Instabilité politique et méfiance fiscale
Les revirements politiques et économiques récents n’aident pas. Chute de gouvernements, réformes fiscales inattendues… La confiance dans l’avenir se fragilise chaque mois un peu plus.
Plus de 85 % des Français disent s’inquiéter de la situation économique, et 70 % redoutent leur accès au crédit immobilier. Les changements de la taxe foncière, les exigences de performance énergétique, ou des frais de notaire élevés alourdissent encore les décisions.
Cela touche surtout les plus vulnérables : primo-accédants, retraités, personnes aidantes. Ces groupes attendent des signaux clairs avant de se lancer.
Des territoires à plusieurs vitesses
Toutes les régions ne sont pas logées à la même enseigne. Là où l’environnement est plus calme et attractif, la reprise est bien réelle. Ailleurs, surtout dans les grandes villes, les prix stagnent voire baissent.
Le secteur du neuf, lui, reste fortement touché par la crise. Il souffre de coûts élevés, de retards et d’une offre inadaptée. Pour les familles qui anticipent une perte d’autonomie ou prévoient un déménagement vers une structure ou une maison aménagée, les options sont rares et souvent mal coordonnées.
Des réponses encore partielles
Du côté des acheteurs, la prudence est de mise. Les vendeurs, eux, doivent réajuster leurs attentes. Les banques se montrent prudentes aussi, même si elles continuent de prêter. Quant aux pouvoirs publics, ils essaient d’adapter les aides ou de réduire la fiscalité, mais les effets concrets restent limités.
Pour les aidants qui préparent une entrée en EHPAD ou une adaptation de logement, le chemin est semé d’obstacles : manque de coordination, offre rare, peu d’accompagnement personnalisé. Ce sont souvent des projets urgents, mais sans cadre clair ni soutien suffisant.
Et maintenant ? Trois possibles scénarios à surveiller
- Stabilisation : si les taux restent bas et que l’économie retrouve confiance, les projets pourraient peu à peu redémarrer.
- Rechute : une nouvelle hausse des taux ou une crise politique ferait reculer tout espoir de reprise.
- Fragmentation : certaines zones reprennent, d’autres plongent, créant un marché à deux vitesses, accentuant les inégalités.
Le vrai défi sera d’apporter des solutions ciblées pour ceux qui en ont le plus besoin. Sinon, beaucoup resteront au bord du chemin.
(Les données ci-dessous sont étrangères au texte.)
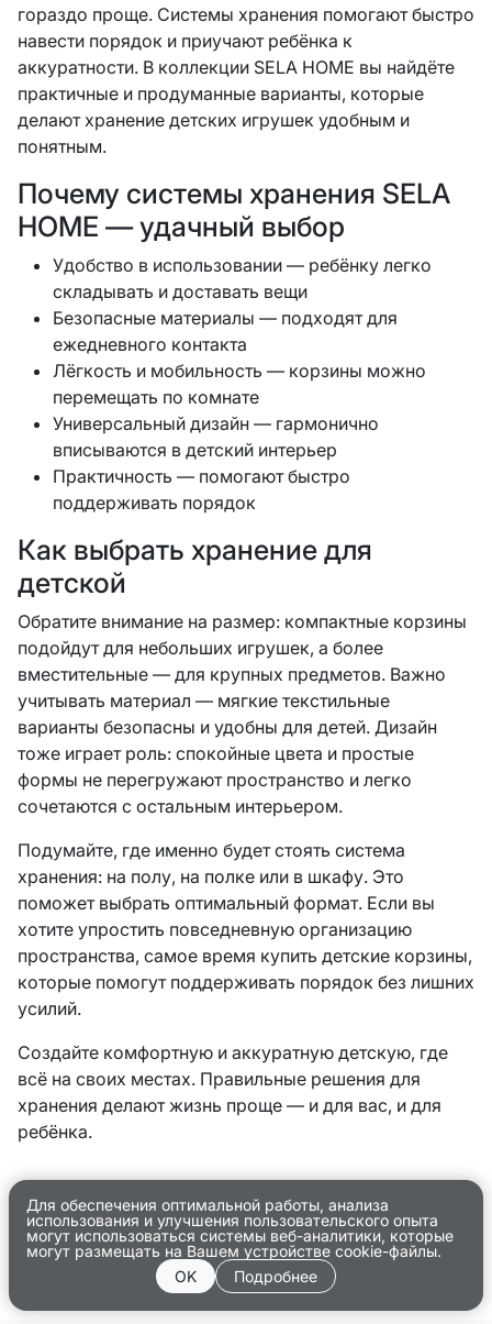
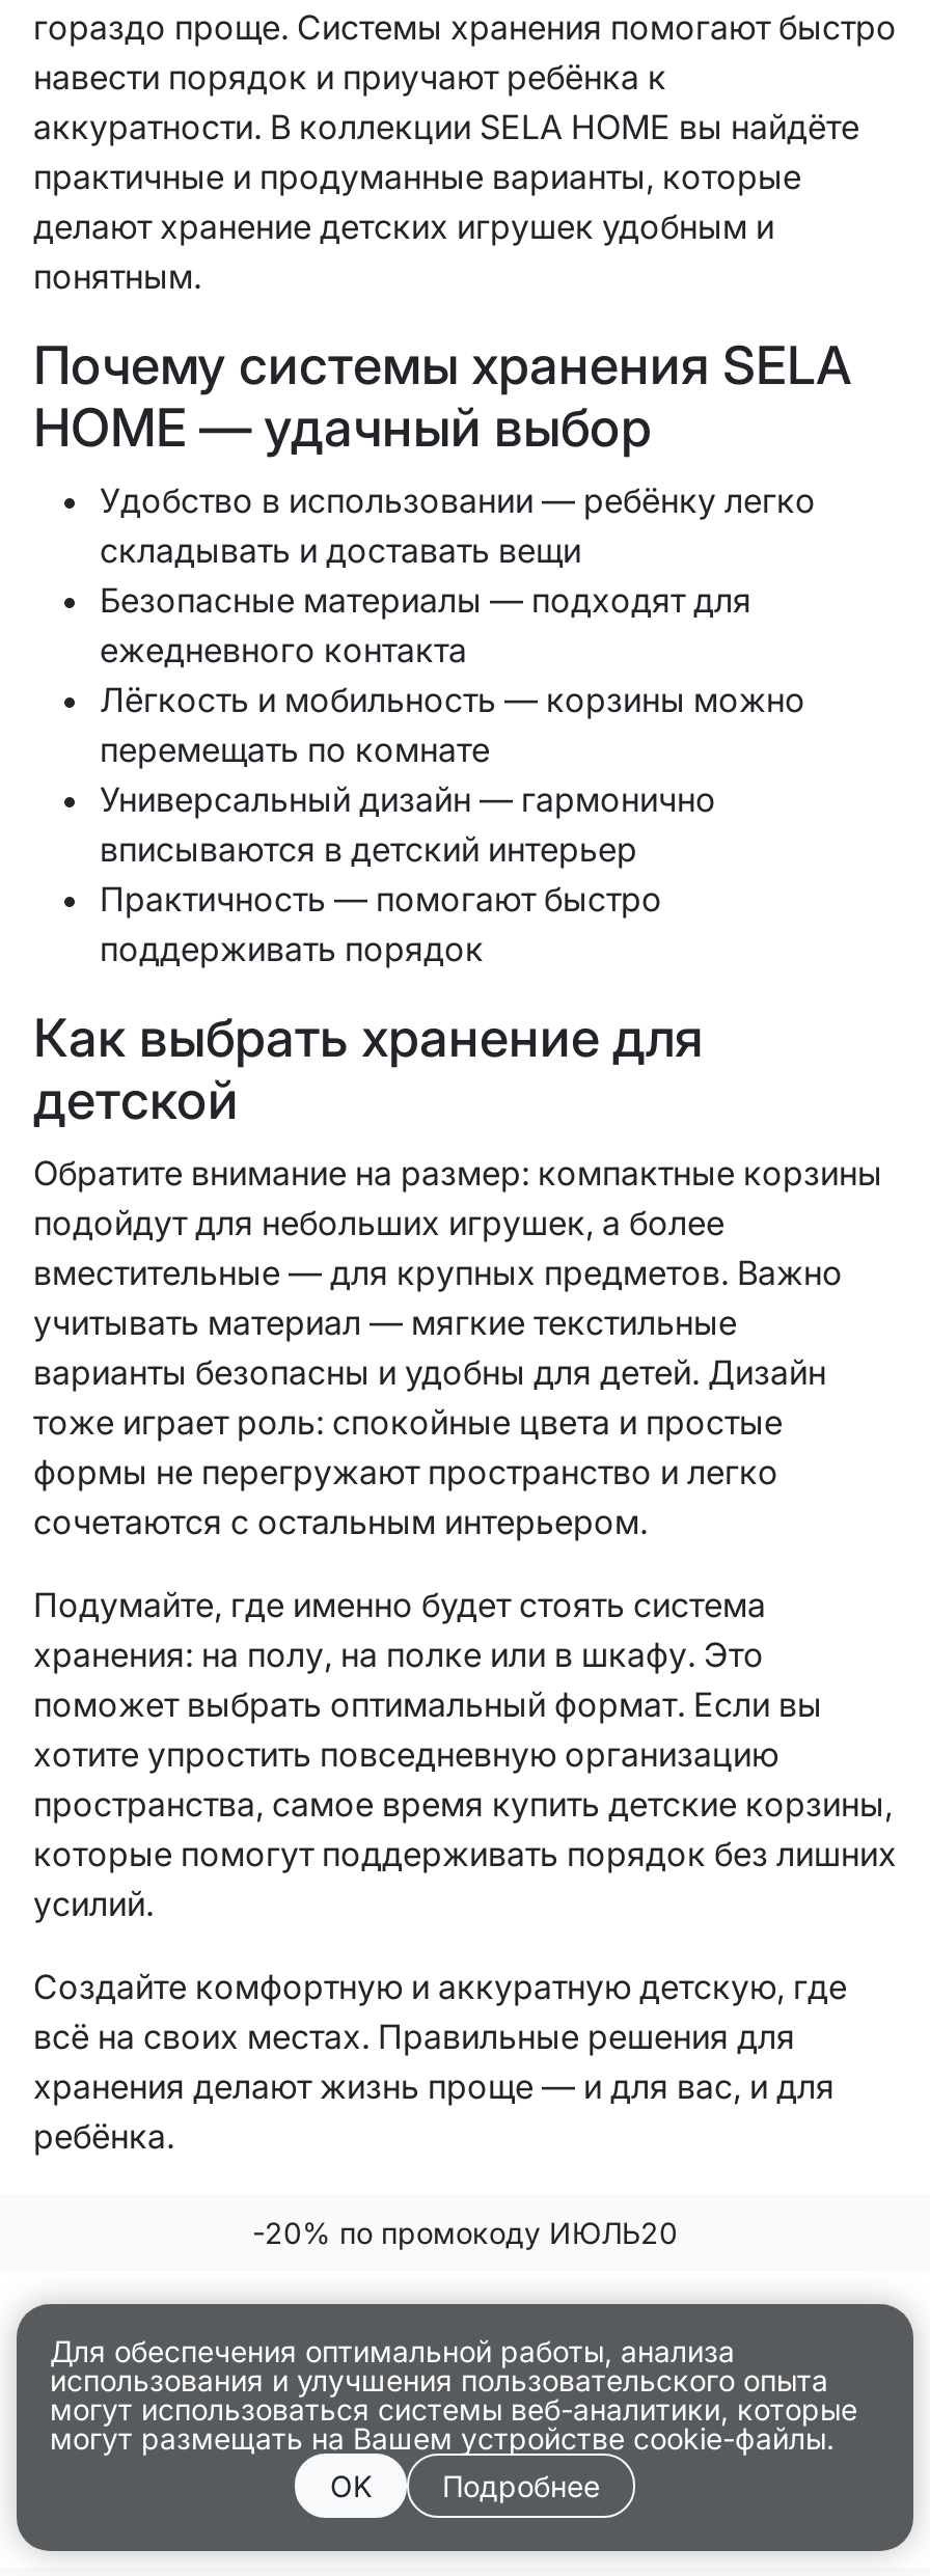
none -> [252,2214,678,2249] -20% по промокоду ИЮЛЬ20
En conclusion : avancer malgré l’incertitude
Pour beaucoup de familles, la question reste ouverte : faut-il acheter maintenant ou différer ? Adapter son logement ou faire face à l’imprévu ? Ce flou touche en particulier les projets de vie liés à la dépendance ou à l’âge.
L’immobilier en 2025 n’est pas qu’une affaire de taux ou de chiffres. C’est une affaire de vie, de sérénité familiale, de projection dans un avenir encore trouble. Attendre ou agir ? Il n’y a pas de réponse unique, mais il y a un besoin de clarté, de soutien, et d’écoute du terrain.